(Version comparison data)

- - - -

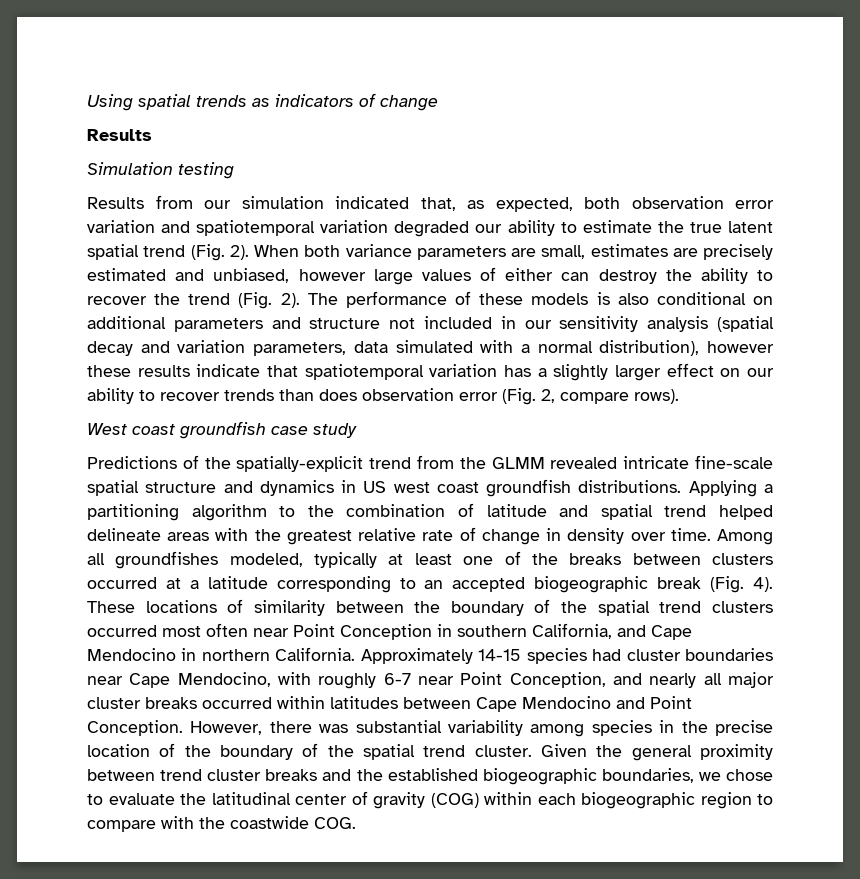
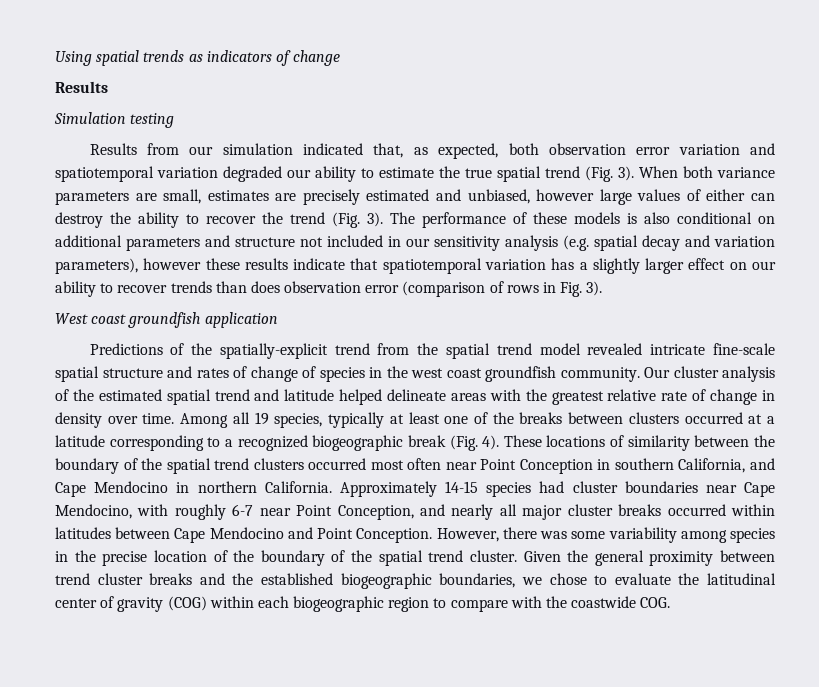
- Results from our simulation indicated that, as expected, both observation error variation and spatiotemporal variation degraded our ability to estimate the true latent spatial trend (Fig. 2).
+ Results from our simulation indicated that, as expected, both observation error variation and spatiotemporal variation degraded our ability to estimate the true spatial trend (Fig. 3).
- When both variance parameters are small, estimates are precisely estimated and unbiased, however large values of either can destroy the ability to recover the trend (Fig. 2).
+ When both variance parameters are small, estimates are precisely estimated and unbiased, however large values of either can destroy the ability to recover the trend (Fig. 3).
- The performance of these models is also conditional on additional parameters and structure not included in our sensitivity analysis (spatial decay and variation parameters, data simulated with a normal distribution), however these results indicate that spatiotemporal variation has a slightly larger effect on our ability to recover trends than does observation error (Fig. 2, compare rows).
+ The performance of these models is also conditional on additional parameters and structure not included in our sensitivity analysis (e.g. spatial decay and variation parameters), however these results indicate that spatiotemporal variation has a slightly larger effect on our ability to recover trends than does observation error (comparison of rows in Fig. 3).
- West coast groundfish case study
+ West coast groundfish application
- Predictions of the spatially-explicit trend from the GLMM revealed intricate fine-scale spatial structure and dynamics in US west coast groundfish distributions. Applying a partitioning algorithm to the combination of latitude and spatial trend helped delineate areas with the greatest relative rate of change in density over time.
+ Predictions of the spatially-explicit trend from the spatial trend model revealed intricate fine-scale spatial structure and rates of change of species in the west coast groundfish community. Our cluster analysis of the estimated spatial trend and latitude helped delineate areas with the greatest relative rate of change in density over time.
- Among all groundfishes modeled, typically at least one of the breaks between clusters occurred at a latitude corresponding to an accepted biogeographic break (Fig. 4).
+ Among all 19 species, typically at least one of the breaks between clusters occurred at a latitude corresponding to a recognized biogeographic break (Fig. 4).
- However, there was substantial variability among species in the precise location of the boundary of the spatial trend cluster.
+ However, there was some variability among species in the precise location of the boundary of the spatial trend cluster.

- - - -

Above are the records; print exactly the lines from the line with "- Predictions of" to the line with "from the spatial", including both, and nothing else.

*Exercise result*.
- Predictions of the spatially-explicit trend from the GLMM revealed intricate fine-scale spatial structure and dynamics in US west coast groundfish distributions. Applying a partitioning algorithm to the combination of latitude and spatial trend helped delineate areas with the greatest relative rate of change in density over time.
+ Predictions of the spatially-explicit trend from the spatial trend model revealed intricate fine-scale spatial structure and rates of change of species in the west coast groundfish community. Our cluster analysis of the estimated spatial trend and latitude helped delineate areas with the greatest relative rate of change in density over time.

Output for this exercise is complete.